**Problem statement**
Below are lines of data, and only some are wanted. Please repeat exactly those from the line that has "fill:none; stroke:#1b3764; stroke-width:2;" through the line that has "position:absolute; left:8px; width:81px;".
########################################
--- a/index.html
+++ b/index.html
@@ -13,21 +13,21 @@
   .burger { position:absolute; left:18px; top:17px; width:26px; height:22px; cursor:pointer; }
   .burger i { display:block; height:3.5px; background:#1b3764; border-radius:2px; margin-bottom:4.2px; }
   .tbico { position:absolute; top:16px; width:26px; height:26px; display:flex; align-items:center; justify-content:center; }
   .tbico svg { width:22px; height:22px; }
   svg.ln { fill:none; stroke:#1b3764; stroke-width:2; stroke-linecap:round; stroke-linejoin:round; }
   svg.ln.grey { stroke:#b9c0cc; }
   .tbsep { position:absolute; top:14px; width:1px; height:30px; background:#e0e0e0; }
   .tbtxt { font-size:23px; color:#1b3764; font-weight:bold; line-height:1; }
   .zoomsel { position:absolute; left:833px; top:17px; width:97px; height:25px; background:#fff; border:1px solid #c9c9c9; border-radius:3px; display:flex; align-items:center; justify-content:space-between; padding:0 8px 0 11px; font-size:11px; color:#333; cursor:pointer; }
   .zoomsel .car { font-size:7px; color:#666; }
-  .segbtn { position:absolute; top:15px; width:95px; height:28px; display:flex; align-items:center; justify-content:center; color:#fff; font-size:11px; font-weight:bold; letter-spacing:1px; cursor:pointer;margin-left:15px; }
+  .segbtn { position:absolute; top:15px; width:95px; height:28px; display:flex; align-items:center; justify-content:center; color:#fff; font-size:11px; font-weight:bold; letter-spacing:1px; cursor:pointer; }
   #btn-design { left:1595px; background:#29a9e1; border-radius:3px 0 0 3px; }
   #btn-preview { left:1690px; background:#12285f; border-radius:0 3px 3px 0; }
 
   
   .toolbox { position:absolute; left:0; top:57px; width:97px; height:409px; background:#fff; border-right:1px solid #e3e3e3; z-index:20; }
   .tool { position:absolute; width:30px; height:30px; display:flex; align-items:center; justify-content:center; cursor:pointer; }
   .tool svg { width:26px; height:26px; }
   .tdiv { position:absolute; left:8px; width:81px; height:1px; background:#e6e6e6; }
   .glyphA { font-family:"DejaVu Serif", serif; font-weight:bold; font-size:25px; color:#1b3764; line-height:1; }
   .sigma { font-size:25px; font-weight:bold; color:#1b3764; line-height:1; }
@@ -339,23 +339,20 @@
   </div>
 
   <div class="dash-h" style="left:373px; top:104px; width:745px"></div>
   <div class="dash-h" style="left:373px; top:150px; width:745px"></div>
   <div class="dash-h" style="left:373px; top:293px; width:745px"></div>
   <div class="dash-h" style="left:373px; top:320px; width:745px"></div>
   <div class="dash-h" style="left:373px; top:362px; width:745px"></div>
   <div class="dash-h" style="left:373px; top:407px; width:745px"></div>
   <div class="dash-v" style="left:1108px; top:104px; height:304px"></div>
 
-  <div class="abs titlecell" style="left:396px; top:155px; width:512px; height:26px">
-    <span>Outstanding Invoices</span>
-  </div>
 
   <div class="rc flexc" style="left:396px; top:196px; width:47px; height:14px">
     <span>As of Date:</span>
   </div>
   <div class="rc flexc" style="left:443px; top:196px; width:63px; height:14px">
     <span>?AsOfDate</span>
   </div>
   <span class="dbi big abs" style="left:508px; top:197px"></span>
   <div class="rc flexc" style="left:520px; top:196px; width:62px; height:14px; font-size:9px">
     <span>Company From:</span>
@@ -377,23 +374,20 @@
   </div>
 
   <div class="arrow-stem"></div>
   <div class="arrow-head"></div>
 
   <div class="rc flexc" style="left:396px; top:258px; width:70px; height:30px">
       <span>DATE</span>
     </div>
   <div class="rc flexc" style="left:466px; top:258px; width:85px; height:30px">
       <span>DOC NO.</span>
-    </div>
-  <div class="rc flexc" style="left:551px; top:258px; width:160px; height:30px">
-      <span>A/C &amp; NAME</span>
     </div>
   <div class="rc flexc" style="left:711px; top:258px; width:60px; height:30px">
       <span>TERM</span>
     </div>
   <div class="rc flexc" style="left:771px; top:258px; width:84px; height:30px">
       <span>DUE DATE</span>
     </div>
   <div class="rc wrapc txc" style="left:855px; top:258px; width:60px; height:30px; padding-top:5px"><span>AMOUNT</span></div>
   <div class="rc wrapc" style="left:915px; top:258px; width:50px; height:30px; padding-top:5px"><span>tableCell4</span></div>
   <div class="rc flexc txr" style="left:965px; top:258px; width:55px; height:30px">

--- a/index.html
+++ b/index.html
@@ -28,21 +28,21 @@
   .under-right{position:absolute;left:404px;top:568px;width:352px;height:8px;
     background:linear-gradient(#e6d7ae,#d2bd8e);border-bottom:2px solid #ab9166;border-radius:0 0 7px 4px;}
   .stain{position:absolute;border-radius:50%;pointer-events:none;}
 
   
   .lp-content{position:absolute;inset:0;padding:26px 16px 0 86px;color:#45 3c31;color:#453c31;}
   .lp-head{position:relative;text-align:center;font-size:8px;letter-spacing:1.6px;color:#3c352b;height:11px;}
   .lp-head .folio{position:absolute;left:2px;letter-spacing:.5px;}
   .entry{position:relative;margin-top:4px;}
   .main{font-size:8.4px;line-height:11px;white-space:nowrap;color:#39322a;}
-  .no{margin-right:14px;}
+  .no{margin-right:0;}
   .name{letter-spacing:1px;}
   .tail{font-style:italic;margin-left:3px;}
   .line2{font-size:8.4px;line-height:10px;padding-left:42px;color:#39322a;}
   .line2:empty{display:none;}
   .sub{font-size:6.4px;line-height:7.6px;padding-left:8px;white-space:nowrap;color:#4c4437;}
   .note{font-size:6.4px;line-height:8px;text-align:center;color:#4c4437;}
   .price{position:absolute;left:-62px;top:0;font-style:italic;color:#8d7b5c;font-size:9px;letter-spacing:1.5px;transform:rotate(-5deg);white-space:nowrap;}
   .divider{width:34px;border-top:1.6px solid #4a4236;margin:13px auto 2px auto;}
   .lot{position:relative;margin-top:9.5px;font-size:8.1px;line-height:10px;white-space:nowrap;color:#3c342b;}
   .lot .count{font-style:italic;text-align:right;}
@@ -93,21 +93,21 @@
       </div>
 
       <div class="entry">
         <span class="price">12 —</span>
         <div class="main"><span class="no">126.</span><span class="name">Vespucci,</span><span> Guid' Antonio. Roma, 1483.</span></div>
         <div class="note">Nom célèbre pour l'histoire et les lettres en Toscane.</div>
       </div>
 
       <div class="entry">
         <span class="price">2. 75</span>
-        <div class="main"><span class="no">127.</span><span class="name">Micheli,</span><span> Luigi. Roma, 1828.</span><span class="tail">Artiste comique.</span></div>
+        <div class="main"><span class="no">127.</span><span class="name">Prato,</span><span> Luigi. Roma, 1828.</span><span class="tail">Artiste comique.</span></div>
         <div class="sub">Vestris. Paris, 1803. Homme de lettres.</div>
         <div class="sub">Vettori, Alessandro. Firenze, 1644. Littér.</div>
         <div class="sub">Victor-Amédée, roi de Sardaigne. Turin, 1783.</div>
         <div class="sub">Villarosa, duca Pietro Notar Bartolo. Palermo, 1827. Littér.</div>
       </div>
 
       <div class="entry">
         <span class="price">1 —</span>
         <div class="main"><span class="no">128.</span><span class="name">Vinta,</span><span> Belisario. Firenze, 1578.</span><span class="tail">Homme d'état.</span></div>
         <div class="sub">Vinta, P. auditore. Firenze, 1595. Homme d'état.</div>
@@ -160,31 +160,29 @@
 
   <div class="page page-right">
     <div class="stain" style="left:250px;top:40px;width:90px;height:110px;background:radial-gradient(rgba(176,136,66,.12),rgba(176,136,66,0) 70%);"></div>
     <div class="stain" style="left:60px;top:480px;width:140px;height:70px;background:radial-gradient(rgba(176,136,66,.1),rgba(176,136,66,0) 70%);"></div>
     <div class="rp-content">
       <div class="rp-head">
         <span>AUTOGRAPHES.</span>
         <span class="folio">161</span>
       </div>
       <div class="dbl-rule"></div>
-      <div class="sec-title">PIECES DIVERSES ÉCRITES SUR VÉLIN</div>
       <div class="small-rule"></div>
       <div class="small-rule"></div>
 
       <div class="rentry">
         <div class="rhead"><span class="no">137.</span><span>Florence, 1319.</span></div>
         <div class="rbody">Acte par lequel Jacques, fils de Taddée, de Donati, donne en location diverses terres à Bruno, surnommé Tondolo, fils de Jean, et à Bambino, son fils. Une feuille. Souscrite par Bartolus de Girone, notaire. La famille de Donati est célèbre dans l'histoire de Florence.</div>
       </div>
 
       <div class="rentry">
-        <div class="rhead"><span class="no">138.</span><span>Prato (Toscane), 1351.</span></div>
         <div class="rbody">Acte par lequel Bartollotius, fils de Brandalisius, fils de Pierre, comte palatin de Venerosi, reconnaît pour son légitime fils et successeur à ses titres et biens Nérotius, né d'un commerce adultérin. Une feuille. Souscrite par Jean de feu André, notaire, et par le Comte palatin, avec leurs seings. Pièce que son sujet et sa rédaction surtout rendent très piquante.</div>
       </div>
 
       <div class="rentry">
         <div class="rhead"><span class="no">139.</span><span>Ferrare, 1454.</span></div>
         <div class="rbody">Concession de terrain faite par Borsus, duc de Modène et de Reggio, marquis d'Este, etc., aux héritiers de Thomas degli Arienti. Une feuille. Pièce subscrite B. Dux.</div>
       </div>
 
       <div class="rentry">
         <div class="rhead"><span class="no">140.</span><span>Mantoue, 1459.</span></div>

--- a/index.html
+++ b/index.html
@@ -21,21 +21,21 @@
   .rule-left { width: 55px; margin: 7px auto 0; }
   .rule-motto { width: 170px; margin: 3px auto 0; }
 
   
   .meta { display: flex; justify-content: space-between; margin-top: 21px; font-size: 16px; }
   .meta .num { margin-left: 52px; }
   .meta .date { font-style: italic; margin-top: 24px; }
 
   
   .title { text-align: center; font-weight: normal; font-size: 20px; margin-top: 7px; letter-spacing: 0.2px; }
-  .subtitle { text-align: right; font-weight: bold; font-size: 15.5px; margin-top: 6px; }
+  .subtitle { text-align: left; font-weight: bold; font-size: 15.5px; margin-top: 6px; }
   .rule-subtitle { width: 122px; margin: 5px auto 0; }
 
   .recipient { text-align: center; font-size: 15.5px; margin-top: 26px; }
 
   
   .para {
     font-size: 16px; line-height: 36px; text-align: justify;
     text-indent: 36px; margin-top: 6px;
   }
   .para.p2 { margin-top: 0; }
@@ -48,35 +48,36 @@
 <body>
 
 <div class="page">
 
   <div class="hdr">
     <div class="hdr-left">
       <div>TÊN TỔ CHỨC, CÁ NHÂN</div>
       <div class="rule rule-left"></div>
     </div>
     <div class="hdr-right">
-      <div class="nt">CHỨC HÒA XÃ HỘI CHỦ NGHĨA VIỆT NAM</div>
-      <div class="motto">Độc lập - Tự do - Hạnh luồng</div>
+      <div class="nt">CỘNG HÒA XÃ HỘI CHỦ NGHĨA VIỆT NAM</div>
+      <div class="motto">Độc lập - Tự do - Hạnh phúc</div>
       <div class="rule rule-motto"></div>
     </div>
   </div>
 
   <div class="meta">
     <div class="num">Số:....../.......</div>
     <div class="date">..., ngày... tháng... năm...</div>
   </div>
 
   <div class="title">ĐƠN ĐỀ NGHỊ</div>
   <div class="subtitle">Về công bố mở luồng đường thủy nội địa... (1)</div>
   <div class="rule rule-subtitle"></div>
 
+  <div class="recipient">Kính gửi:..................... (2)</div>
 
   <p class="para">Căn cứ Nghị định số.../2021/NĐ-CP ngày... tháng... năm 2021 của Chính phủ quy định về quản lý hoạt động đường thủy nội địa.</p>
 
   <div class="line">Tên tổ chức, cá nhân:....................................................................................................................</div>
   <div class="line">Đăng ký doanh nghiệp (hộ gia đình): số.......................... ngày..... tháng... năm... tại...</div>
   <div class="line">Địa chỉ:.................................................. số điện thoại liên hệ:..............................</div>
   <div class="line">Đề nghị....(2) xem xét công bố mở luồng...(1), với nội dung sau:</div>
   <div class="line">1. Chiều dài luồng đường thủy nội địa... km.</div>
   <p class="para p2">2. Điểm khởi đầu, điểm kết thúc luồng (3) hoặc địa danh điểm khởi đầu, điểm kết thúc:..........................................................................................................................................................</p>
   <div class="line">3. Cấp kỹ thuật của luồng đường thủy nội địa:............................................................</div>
########################################
**Exercise output**
   svg.ln { fill:none; stroke:#1b3764; stroke-width:2; stroke-linecap:round; stroke-linejoin:round; }
   svg.ln.grey { stroke:#b9c0cc; }
   .tbsep { position:absolute; top:14px; width:1px; height:30px; background:#e0e0e0; }
   .tbtxt { font-size:23px; color:#1b3764; font-weight:bold; line-height:1; }
   .zoomsel { position:absolute; left:833px; top:17px; width:97px; height:25px; background:#fff; border:1px solid #c9c9c9; border-radius:3px; display:flex; align-items:center; justify-content:space-between; padding:0 8px 0 11px; font-size:11px; color:#333; cursor:pointer; }
   .zoomsel .car { font-size:7px; color:#666; }
-  .segbtn { position:absolute; top:15px; width:95px; height:28px; display:flex; align-items:center; justify-content:center; color:#fff; font-size:11px; font-weight:bold; letter-spacing:1px; cursor:pointer;margin-left:15px; }
+  .segbtn { position:absolute; top:15px; width:95px; height:28px; display:flex; align-items:center; justify-content:center; color:#fff; font-size:11px; font-weight:bold; letter-spacing:1px; cursor:pointer; }
   #btn-design { left:1595px; background:#29a9e1; border-radius:3px 0 0 3px; }
   #btn-preview { left:1690px; background:#12285f; border-radius:0 3px 3px 0; }
 
   
   .toolbox { position:absolute; left:0; top:57px; width:97px; height:409px; background:#fff; border-right:1px solid #e3e3e3; z-index:20; }
   .tool { position:absolute; width:30px; height:30px; display:flex; align-items:center; justify-content:center; cursor:pointer; }
   .tool svg { width:26px; height:26px; }
   .tdiv { position:absolute; left:8px; width:81px; height:1px; background:#e6e6e6; }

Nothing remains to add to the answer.